As for transportation options, there are none. The traffic is a nightmare, and to walk (which we did) takes about 30 minutes to get to civilization. Luckily we found a dive bar that included a shot of Patron with every beer.

But hey, at least the fireworks at the stadium were good.

[OK, I gotta stop you right there, Matt. The night of the baseball game escalated quickly because when we finally got to “civilization” and jumped inside a bar, the bartender confused me with a drink special to the point where I ended up ordering each of us a beer and two shots. And even though we decided that was too many shots, we went ahead and ordered a third shot just moments later. Other things of note that happened after those shots were: Matt contemplating drinking a beer that a stranger had left on our table, Matt buying a 12-pack of Budweiser over Miller Lite just because the cans had an American Flag symbol on them, Matt & Julie getting in an argument over the difference between a pizza with buffalo sauce on it and a pizza with buffalo mozzarella on it (I did the sensible thing and ordered the pizza with buffalo mozzarella AND got a side order of buffalo wings), and finally, Matt working up the courage to get a picture with one of our childhood idols, the Ultimate Warrior…see below.]

Most of you have stopped reading the blog by now so I will speed through days three and four.

[Matt is really underestimating how bored the WBFF blog readers are at their jobs. He doesn’t seem to understand that people have been reading my ramblings for months now.]

Going to the beach is never a sure bet in LA, as far as I can tell. We were not blessed in that arena.

[What Matt is trying to say here is that we didn’t get good beach weather, and as a matter of fact, I haven’t yet been to the beach in LA when it has been beach weather. I hope that changes soon because why the hell did I move here if it wasn’t for the beach? Here’s a picture to show you just how non-beachy the weather is every time I try to bring someone to a beach in California.]

[For some reason, Matt decided to leave out two of the coolest things we saw on Day Three of his visit: the back of the Hollywood sign (sure everyone can see the front of it from all over LA, but how often do you see the back?), and people randomly getting foamed up and washed down at Venice Beach.]

And if you plan to be a tourist and do sightseeing when you go to LA, appeal to Julie. Ross is not sympathetic in that area.

[Completely true. I will pretend like LA has no sightseeing or landmarks until you’re convinced. And if you’re still not convinced, I’ll tell you that they are all closed for maintenance.]

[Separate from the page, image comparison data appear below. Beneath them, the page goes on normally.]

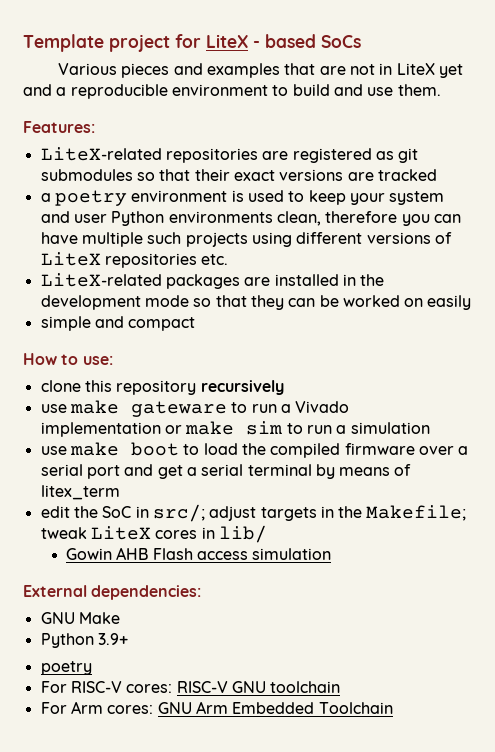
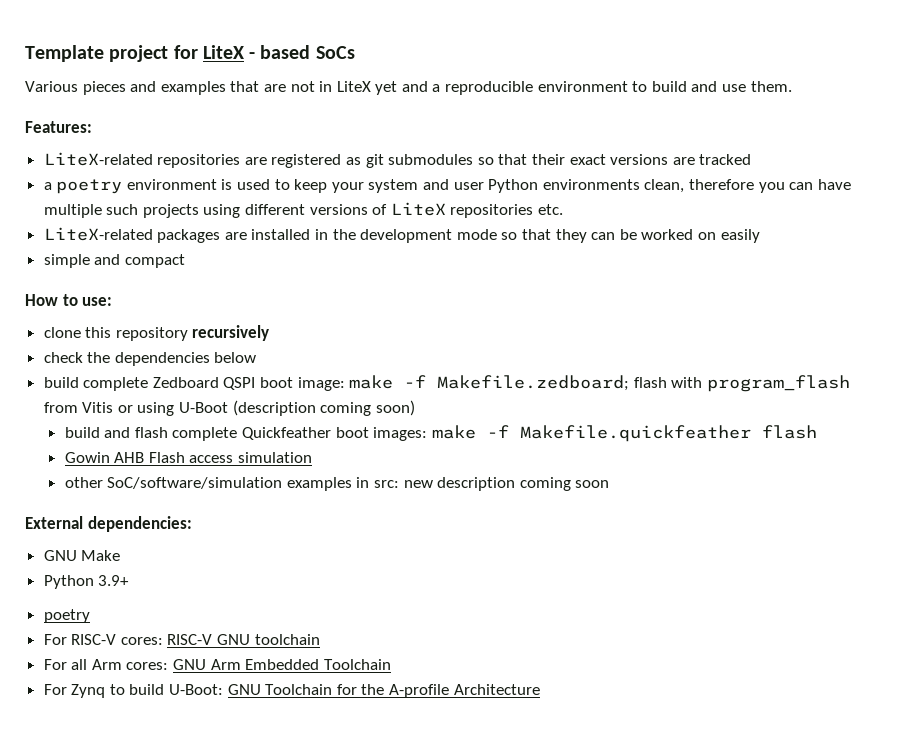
- use make gateware to run a Vivado implementation or make sim to run a simulation
- use make boot to load the compiled firmware over a serial port and get a serial terminal by means of litex_term
- edit the SoC in src/; adjust targets in the Makefile; tweak LiteX cores in lib/
+ check the dependencies below
+ build complete Zedboard QSPI boot image: make -f Makefile.zedboard; flash with program_flash from Vitis or using U-Boot (description coming soon)
+ build and flash complete Quickfeather boot images: make -f Makefile.quickfeather flash
+ other SoC/software/simulation examples in src: new description coming soon
- For Arm cores: GNU Arm Embedded Toolchain
+ For all Arm cores: GNU Arm Embedded Toolchain
+ For Zynq to build U-Boot: GNU Toolchain for the A-profile Architecture

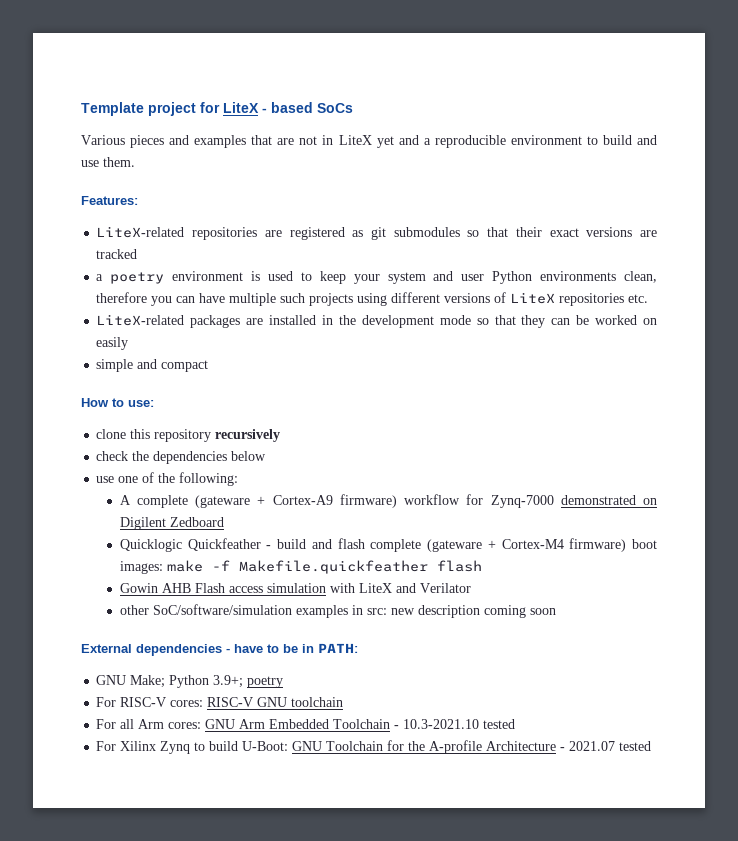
- build complete Zedboard QSPI boot image: make -f Makefile.zedboard; flash with program_flash from Vitis or using U-Boot (description coming soon)
- build and flash complete Quickfeather boot images: make -f Makefile.quickfeather flash
+ use one of the following:
+ A complete (gateware + Cortex-A9 firmware) workflow for Zynq-7000 demonstrated on Digilent Zedboard
+ Quicklogic Quickfeather - build and flash complete (gateware + Cortex-M4 firmware) boot images: make -f Makefile.quickfeather flash
- Gowin AHB Flash access simulation
+ Gowin AHB Flash access simulation with LiteX and Verilator
- External dependencies:
- GNU Make
- Python 3.9+
- poetry
+ External dependencies - have to be in PATH:
+ GNU Make; Python 3.9+; poetry
- For all Arm cores: GNU Arm Embedded Toolchain
- For Zynq to build U-Boot: GNU Toolchain for the A-profile Architecture
+ For all Arm cores: GNU Arm Embedded Toolchain - 10.3-2021.10 tested
+ For Xilinx Zynq to build U-Boot: GNU Toolchain for the A-profile Architecture - 2021.07 tested

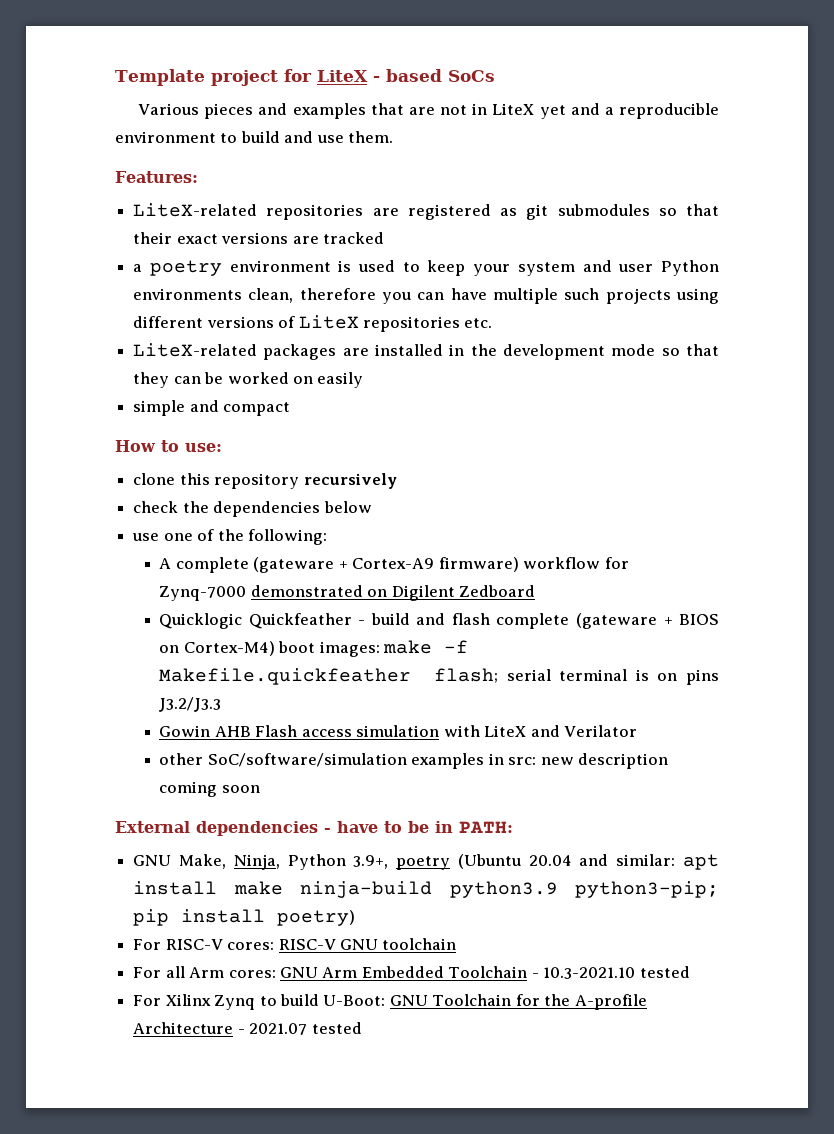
- Quicklogic Quickfeather - build and flash complete (gateware + Cortex-M4 firmware) boot images: make -f Makefile.quickfeather flash
+ Quicklogic Quickfeather - build and flash complete (gateware + BIOS on Cortex-M4) boot images: make -f Makefile.quickfeather flash; serial terminal is on pins J3.2/J3.3
- GNU Make; Python 3.9+; poetry
+ GNU Make, Ninja, Python 3.9+, poetry (Ubuntu 20.04 and similar: apt install make ninja-build python3.9 python3-pip; pip install poetry)

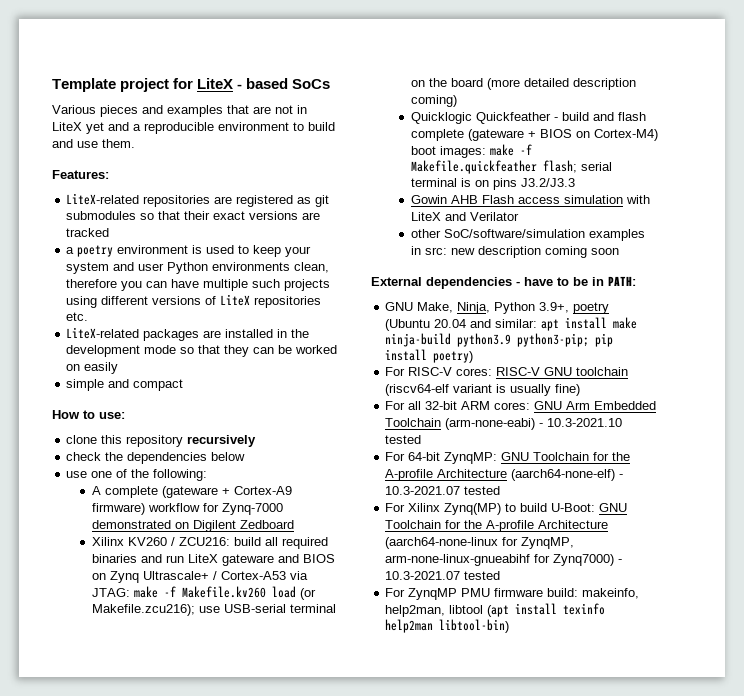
+ Xilinx KV260 / ZCU216: build all required binaries and run LiteX gateware and BIOS on Zynq Ultrascale+ / Cortex-A53 via JTAG: make -f Makefile.kv260 load (or Makefile.zcu216); use USB-serial terminal on the board (more detailed description coming)
- For RISC-V cores: RISC-V GNU toolchain
+ For RISC-V cores: RISC-V GNU toolchain (riscv64-elf variant is usually fine)
- For all Arm cores: GNU Arm Embedded Toolchain - 10.3-2021.10 tested
+ For all 32-bit ARM cores: GNU Arm Embedded Toolchain (arm-none-eabi) - 10.3-2021.10 tested
+ For 64-bit ZynqMP: GNU Toolchain for the A-profile Architecture (aarch64-none-elf) - 10.3-2021.07 tested
- For Xilinx Zynq to build U-Boot: GNU Toolchain for the A-profile Architecture - 2021.07 tested
+ For Xilinx Zynq(MP) to build U-Boot: GNU Toolchain for the A-profile Architecture (aarch64-none-linux for ZynqMP, arm-none-linux-gnueabihf for Zynq7000) - 10.3-2021.07 tested
+ For ZynqMP PMU firmware build: makeinfo, help2man, libtool (apt install texinfo help2man libtool-bin)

Also in LA, everyone seems to be in the entertainment business or curious if you are. And you “think” you see celebs everywhere, but we really did not see any that I know of.

[Wow, Matt totally glossed over the fact that on Night Three when we went to a free concert at the Santa Monica Pier, him & Julie spent the entire time staring at a group of people and debating whether one of the women was a celebrity. The entire night. I’m not even exaggerating. Matt was saying things like, “I watch A LOT of TV so I’d know if she was famous…unless she’s on one of those Real Housewives shows or reality TV.” To which Julie quickly replied, “Oh, I’ve got those covered. She’s not from one of those shows.”  This topic is ripe for an entirely separate blog…thinking we see famous people but never being able to put a name to the face.]

So I guess the point of this blog is to get others to visit LA, so I would recommend it. Maybe that will buy me a second blog.

[Gee, thanks for the ringing endorsement, Matt. “I guess Ross wants me to say LA was fun so others will visit…so yeah, it was fun.”]

[For anyone who does decide to visit, I can’t guarantee that we’ll see the filming of a not-going-to-be-on-the-air-long-anyway reality dating show, but I promise we can find a group of people to stare at in Santa Monica and discuss how each of them might be famous.]